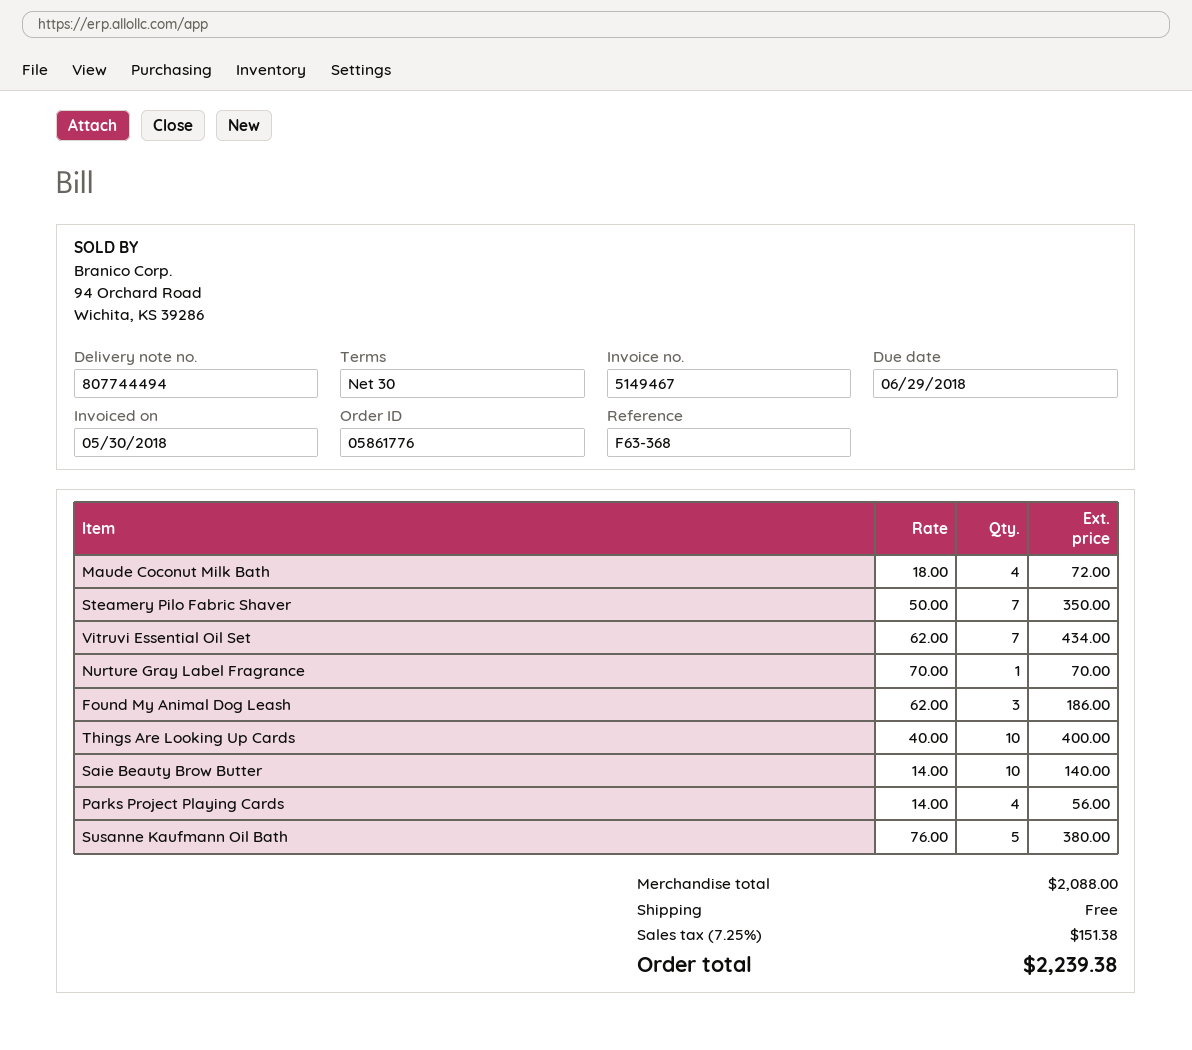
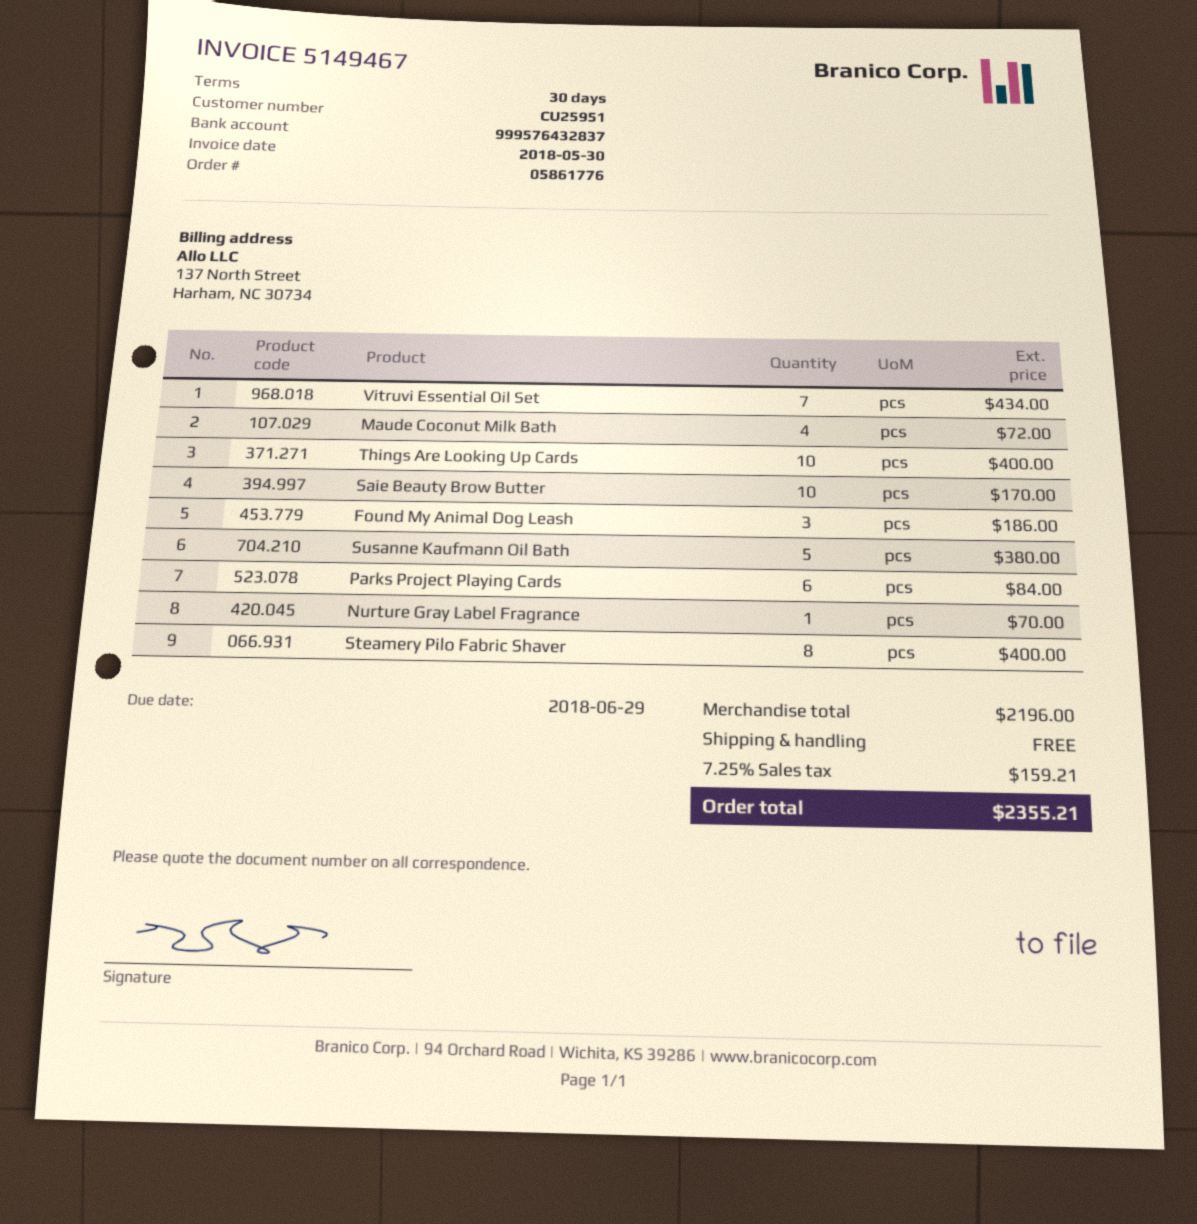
Steamery Pilo Fabric Shaver: 7 for 350.00 -> 8 for 400.00
Saie Beauty Brow Butter: 10 for 140.00 -> 10 for 170.00
Parks Project Playing Cards: 4 for 56.00 -> 6 for 84.00
subtotal: 2088.00 -> 2196.00
tax: 7.25% = 151.38 -> 7.25% = 159.21
total: 2239.38 -> 2355.21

────────

■ **Task prompt**:
Exactly and only the lines from the one containing "subtotal: 2088.00 -> 2196.00" to the end of the entries above are to be written out.

■ **Response**:
subtotal: 2088.00 -> 2196.00
tax: 7.25% = 151.38 -> 7.25% = 159.21
total: 2239.38 -> 2355.21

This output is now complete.